EXERCISE PROMPT:
When the string "Display" is part of a line below, that line should be copied.

Saved data entries
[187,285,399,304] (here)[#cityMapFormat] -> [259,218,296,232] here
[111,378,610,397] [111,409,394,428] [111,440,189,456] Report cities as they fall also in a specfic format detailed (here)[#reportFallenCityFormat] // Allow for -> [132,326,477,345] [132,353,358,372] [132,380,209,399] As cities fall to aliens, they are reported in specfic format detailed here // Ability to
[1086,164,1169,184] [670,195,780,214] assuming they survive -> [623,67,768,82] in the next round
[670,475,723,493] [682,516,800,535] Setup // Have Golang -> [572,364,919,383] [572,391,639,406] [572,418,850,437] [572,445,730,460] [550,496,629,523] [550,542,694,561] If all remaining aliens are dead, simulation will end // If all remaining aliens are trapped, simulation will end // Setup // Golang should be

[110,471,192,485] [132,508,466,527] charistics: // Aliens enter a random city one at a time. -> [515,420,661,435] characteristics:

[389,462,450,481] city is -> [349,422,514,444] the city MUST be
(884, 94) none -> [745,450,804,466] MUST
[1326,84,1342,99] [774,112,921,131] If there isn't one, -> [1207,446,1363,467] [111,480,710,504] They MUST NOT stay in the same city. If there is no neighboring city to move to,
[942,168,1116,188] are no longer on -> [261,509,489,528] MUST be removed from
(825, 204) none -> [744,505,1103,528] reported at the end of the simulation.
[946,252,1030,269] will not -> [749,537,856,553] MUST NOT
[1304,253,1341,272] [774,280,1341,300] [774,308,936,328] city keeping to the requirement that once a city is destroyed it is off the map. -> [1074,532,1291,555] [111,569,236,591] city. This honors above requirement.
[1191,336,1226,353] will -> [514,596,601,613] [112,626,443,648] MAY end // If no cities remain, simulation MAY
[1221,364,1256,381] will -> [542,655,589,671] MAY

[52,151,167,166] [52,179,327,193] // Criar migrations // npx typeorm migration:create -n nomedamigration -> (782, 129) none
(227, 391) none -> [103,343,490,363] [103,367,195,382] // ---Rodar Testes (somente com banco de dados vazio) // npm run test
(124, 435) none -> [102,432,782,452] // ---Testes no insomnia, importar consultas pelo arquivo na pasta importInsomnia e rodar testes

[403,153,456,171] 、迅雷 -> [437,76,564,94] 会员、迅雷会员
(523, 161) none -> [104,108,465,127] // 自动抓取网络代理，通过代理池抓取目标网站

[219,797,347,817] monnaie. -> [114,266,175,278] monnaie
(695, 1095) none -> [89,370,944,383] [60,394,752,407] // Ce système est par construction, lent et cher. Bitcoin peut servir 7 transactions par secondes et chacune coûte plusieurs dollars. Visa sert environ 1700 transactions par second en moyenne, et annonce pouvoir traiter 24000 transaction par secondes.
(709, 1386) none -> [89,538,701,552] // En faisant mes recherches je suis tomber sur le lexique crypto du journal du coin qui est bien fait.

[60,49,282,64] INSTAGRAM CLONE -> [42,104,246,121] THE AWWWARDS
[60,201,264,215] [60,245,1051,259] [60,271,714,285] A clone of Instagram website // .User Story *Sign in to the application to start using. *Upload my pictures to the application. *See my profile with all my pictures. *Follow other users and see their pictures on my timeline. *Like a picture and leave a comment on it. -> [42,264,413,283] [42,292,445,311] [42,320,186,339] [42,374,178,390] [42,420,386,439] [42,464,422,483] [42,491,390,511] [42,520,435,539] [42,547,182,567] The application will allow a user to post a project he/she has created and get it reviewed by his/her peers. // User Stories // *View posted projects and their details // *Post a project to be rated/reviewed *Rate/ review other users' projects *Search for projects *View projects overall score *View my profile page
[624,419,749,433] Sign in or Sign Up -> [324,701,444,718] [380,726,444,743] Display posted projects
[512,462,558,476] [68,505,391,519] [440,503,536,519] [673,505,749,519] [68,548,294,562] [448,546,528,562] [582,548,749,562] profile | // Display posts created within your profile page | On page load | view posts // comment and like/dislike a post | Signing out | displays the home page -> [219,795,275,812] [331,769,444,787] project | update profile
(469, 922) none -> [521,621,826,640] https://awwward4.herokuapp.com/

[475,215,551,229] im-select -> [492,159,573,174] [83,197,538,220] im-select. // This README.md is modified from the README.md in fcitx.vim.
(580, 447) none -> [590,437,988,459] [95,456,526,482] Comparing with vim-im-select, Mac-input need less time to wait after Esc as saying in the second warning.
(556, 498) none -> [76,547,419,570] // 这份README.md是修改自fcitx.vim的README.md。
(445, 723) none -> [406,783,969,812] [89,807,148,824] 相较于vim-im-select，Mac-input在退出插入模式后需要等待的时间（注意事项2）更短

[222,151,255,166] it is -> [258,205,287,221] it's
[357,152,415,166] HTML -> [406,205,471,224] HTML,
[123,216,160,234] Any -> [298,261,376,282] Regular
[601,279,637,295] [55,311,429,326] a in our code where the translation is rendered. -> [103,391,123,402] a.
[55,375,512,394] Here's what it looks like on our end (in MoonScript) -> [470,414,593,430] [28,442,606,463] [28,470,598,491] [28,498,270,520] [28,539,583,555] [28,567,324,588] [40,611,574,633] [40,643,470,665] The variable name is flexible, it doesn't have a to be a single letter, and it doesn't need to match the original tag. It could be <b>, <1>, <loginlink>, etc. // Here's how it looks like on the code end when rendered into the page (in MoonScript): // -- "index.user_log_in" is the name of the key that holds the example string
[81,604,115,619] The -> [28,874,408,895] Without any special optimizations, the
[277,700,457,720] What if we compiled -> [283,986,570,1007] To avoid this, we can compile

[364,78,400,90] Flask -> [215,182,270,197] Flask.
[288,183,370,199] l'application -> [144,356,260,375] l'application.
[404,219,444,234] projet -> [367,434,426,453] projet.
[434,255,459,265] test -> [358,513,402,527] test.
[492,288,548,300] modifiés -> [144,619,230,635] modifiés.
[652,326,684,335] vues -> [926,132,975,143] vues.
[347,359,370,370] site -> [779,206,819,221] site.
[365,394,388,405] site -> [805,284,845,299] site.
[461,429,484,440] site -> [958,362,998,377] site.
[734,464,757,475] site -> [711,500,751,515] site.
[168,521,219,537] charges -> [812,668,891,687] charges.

FINISHED EXERCISE:
[624,419,749,433] Sign in or Sign Up -> [324,701,444,718] [380,726,444,743] Display posted projects
[512,462,558,476] [68,505,391,519] [440,503,536,519] [673,505,749,519] [68,548,294,562] [448,546,528,562] [582,548,749,562] profile | // Display posts created within your profile page | On page load | view posts // comment and like/dislike a post | Signing out | displays the home page -> [219,795,275,812] [331,769,444,787] project | update profile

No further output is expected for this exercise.